ADWIN¶
Adaptive Windowing method for concept drift detection.
ADWIN (ADaptive WINdowing) is a popular drift detection method with mathematical guarantees. ADWIN efficiently keeps a variable-length window of recent items; such that it holds that there has no been change in the data distribution. This window is further divided into two sub-windows \((W_0, W_1)\) used to determine if a change has happened. ADWIN compares the average of \(W_0\) and \(W_1\) to confirm that they correspond to the same distribution. Concept drift is detected if the distribution equality no longer holds. Upon detecting a drift, \(W_0\) is replaced by \(W_1\) and a new \(W_1\) is initialized. ADWIN uses a confidence value \(\delta=\in(0,1)\) to determine if the two sub-windows correspond to the same distribution.
Input: value
can be any numeric value related to the definition of concept change for the data analyzed. For example, using 0's or 1's to track drift in a classifier's performance as follows:
-
0: Means the learners prediction was wrong
-
1: Means the learners prediction was correct
Parameters¶
-
delta – defaults to
0.002
Confidence value.
Attributes¶
-
change_detected
Concept drift alarm. True if concept drift is detected.
-
delta
-
estimation
Error estimation
-
n_detections
-
total
-
variance
-
warning_detected
Warning zone alarm. Indicates if the drift detector is in the warning zone. Applicability depends on each drift detector implementation. True if the change detector is in the warning zone.
-
width
Window size
Examples¶
>>> import numpy as np
>>> from river.drift import ADWIN
>>> np.random.seed(12345)
>>> adwin = ADWIN()
>>> # Simulate a data stream composed by two data distributions
>>> data_stream = np.concatenate((np.random.randint(2, size=1000),
... np.random.randint(4, high=8, size=1000)))

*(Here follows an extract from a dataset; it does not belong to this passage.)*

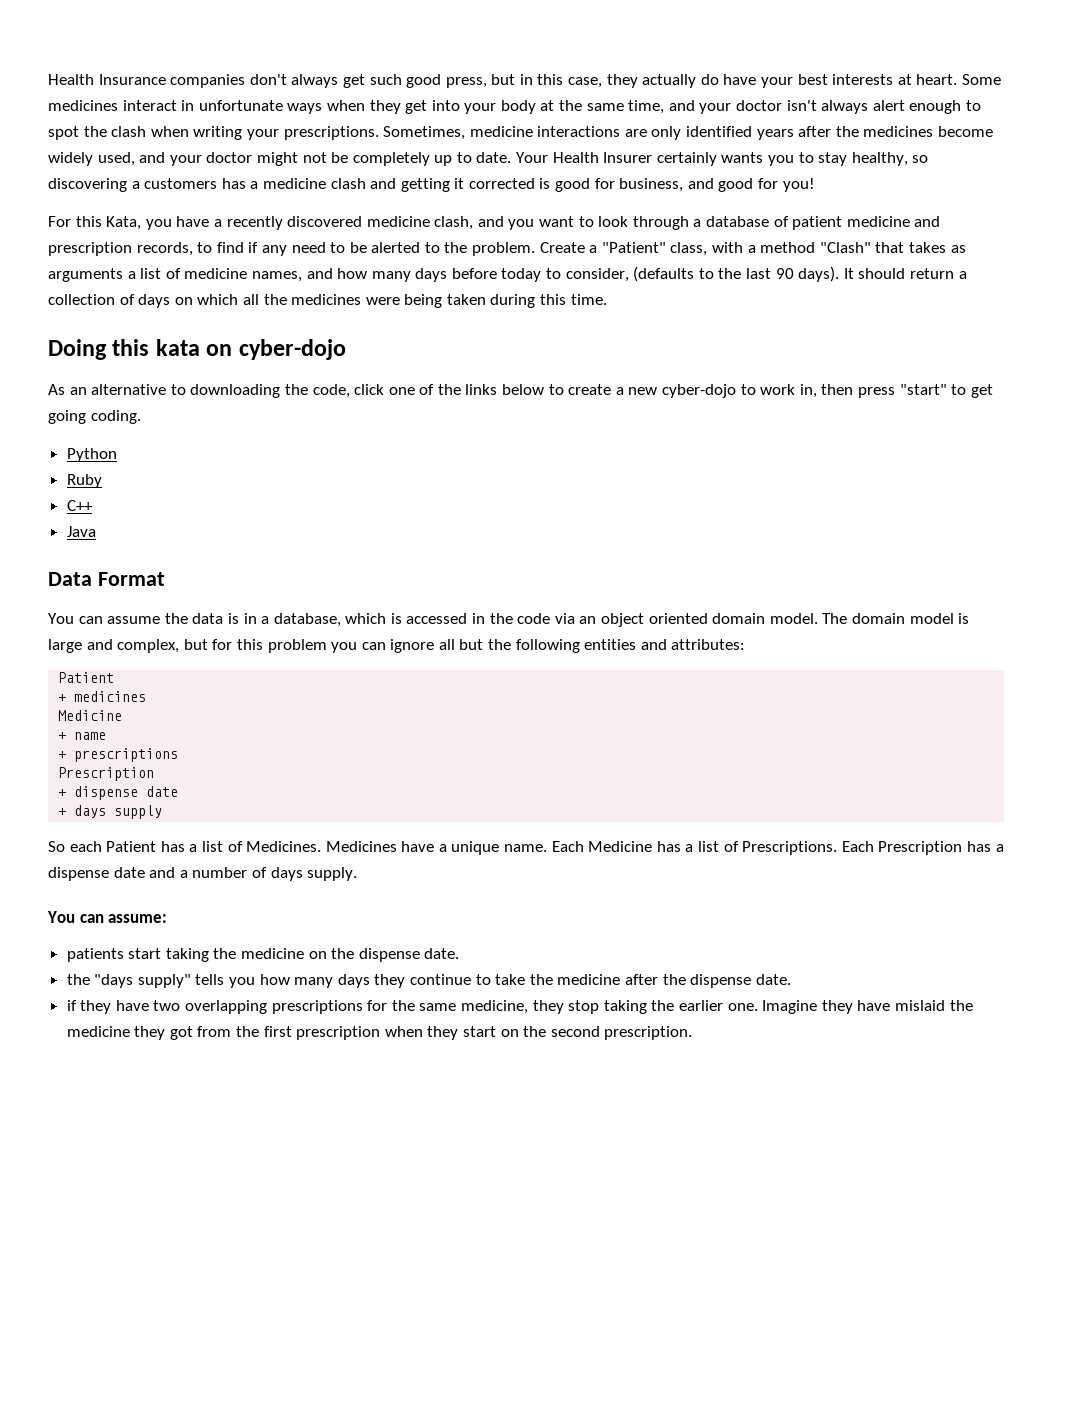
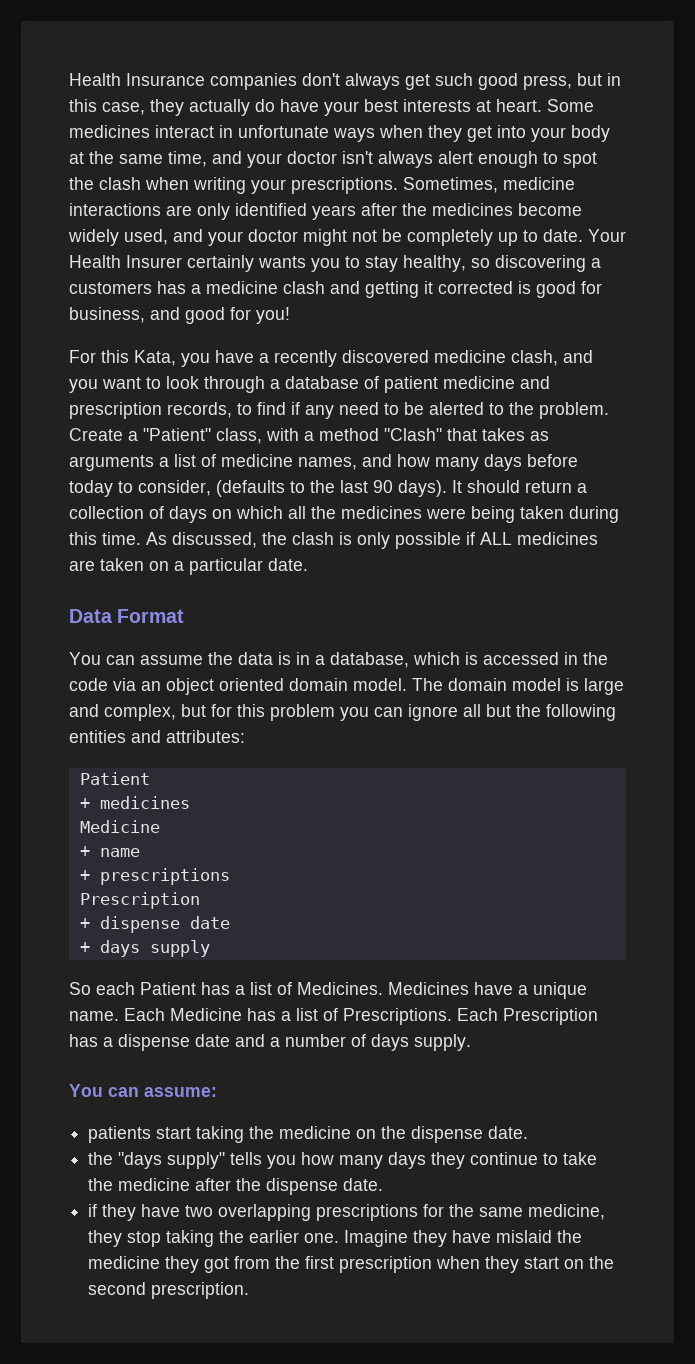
[48,339,346,360] [48,384,993,398] [48,410,141,424] [66,448,117,462] [66,474,102,488] [66,500,93,511] [66,526,96,537] // Doing this kata on cyber-dojo // As an alternative to downloading the code, click one of the links below to create a new cyber-dojo to work in, then press "start" to get going coding. // Python // Ruby // C++ // Java -> [146,532,598,549] [69,558,308,575] As discussed, the clash is only possible if ALL medicines are taken on a particular date.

>>> # Update drift detector and verify if change is detected
>>> for i, val in enumerate(data_stream):
... in_drift, in_warning = adwin.update(val)
... if in_drift:
... print(f"Change detected at index {i}, input value: {val}")
Change detected at index 1023, input value: 5
Change detected at index 1055, input value: 7
Change detected at index 1087, input value: 5
Change detected at index 1119, input value: 7
Methods¶
clone
Return a fresh estimator with the same parameters.
The clone has the same parameters but has not been updated with any data. This works by looking at the parameters from the class signature. Each parameter is either - recursively cloned if it's a River classes. - deep-copied via copy.deepcopy
if not. If the calling object is stochastic (i.e. it accepts a seed parameter) and has not been seeded, then the clone will not be idempotent. Indeed, this method's purpose if simply to return a new instance with the same input parameters.
reset
Reset the change detector.
update
Update the change detector with a single data point.
Apart from adding the element value to the window, by inserting it in the correct bucket, it will also update the relevant statistics, in this case the total sum of all values, the window width and the total variance.
Parameters
- value (numbers.Number)
Returns
typing.Tuple[bool, bool]: tuple
References¶
-
Albert Bifet and Ricard Gavalda. "Learning from time-changing data with adaptive windowing." In Proceedings of the 2007 SIAM international conference on data mining, pp. 443-448. Society for Industrial and Applied Mathematics, 2007. ↩